Front-end code edit data
== Segment start ==

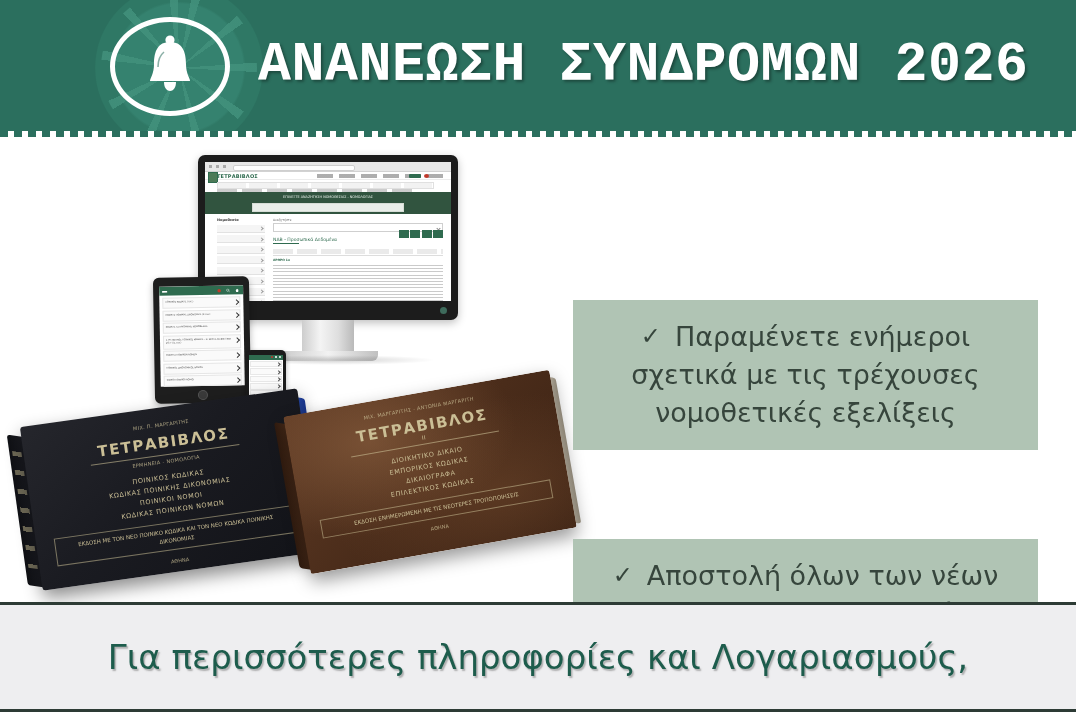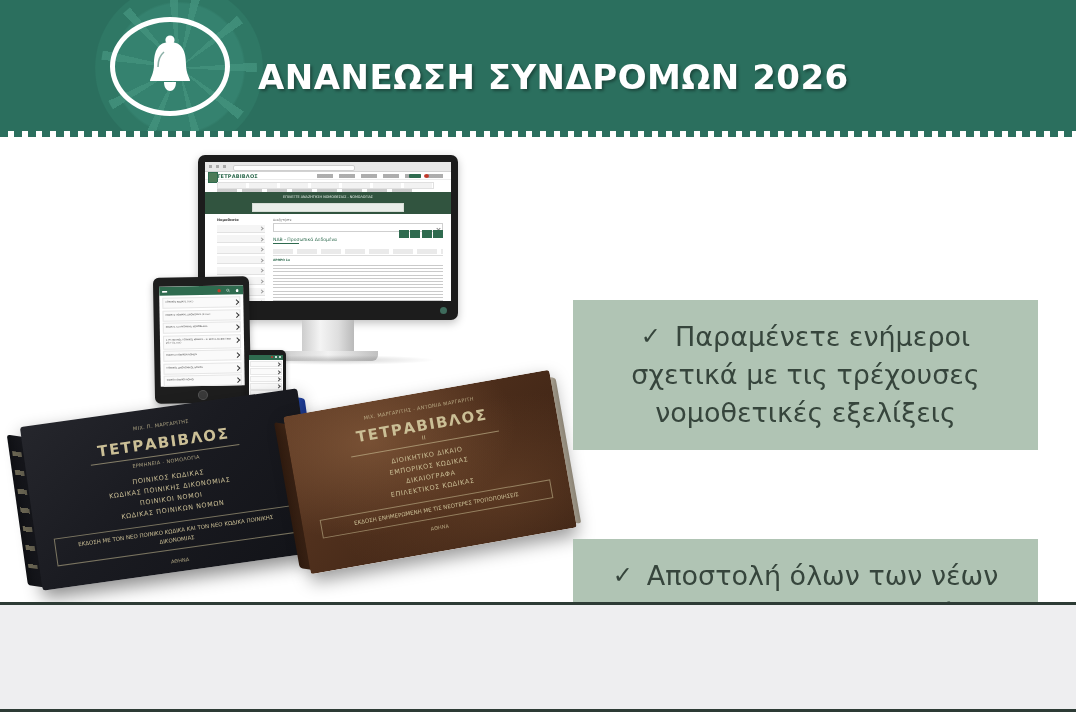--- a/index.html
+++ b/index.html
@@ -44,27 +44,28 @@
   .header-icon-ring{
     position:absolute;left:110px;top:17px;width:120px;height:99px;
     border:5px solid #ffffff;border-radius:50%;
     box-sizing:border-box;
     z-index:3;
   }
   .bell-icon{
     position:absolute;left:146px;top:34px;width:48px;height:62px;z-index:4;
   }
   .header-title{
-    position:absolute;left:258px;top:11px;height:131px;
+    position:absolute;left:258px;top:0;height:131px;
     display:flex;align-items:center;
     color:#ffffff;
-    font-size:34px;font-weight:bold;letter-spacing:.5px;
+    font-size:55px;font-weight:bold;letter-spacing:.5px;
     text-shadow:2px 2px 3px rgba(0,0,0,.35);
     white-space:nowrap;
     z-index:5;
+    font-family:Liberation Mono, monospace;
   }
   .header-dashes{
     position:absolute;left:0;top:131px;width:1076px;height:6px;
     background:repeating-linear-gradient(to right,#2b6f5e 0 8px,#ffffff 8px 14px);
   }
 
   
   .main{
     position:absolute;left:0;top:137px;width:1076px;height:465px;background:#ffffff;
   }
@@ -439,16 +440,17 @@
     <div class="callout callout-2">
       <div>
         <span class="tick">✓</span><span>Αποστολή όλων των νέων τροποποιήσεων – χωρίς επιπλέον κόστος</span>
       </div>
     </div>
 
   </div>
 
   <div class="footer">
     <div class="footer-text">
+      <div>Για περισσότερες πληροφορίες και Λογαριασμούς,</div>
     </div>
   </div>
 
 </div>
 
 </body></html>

== Segment end ==

* EXERCISE DETAILS
Leave out the pictures and copy every record above exactly.

* ANSWER BELOW
--- a/index.html
+++ b/index.html
@@ -44,27 +44,28 @@
   .header-icon-ring{
     position:absolute;left:110px;top:17px;width:120px;height:99px;
     border:5px solid #ffffff;border-radius:50%;
     box-sizing:border-box;
     z-index:3;
   }
   .bell-icon{
     position:absolute;left:146px;top:34px;width:48px;height:62px;z-index:4;
   }
   .header-title{
-    position:absolute;left:258px;top:11px;height:131px;
+    position:absolute;left:258px;top:0;height:131px;
     display:flex;align-items:center;
     color:#ffffff;
-    font-size:34px;font-weight:bold;letter-spacing:.5px;
+    font-size:55px;font-weight:bold;letter-spacing:.5px;
     text-shadow:2px 2px 3px rgba(0,0,0,.35);
     white-space:nowrap;
     z-index:5;
+    font-family:Liberation Mono, monospace;
   }
   .header-dashes{
     position:absolute;left:0;top:131px;width:1076px;height:6px;
     background:repeating-linear-gradient(to right,#2b6f5e 0 8px,#ffffff 8px 14px);
   }
 
   
   .main{
     position:absolute;left:0;top:137px;width:1076px;height:465px;background:#ffffff;
   }
@@ -439,16 +440,17 @@
     <div class="callout callout-2">
       <div>
         <span class="tick">✓</span><span>Αποστολή όλων των νέων τροποποιήσεων – χωρίς επιπλέον κόστος</span>
       </div>
     </div>
 
   </div>
 
   <div class="footer">
     <div class="footer-text">
+      <div>Για περισσότερες πληροφορίες και Λογαριασμούς,</div>
     </div>
   </div>
 
 </div>
 
 </body></html>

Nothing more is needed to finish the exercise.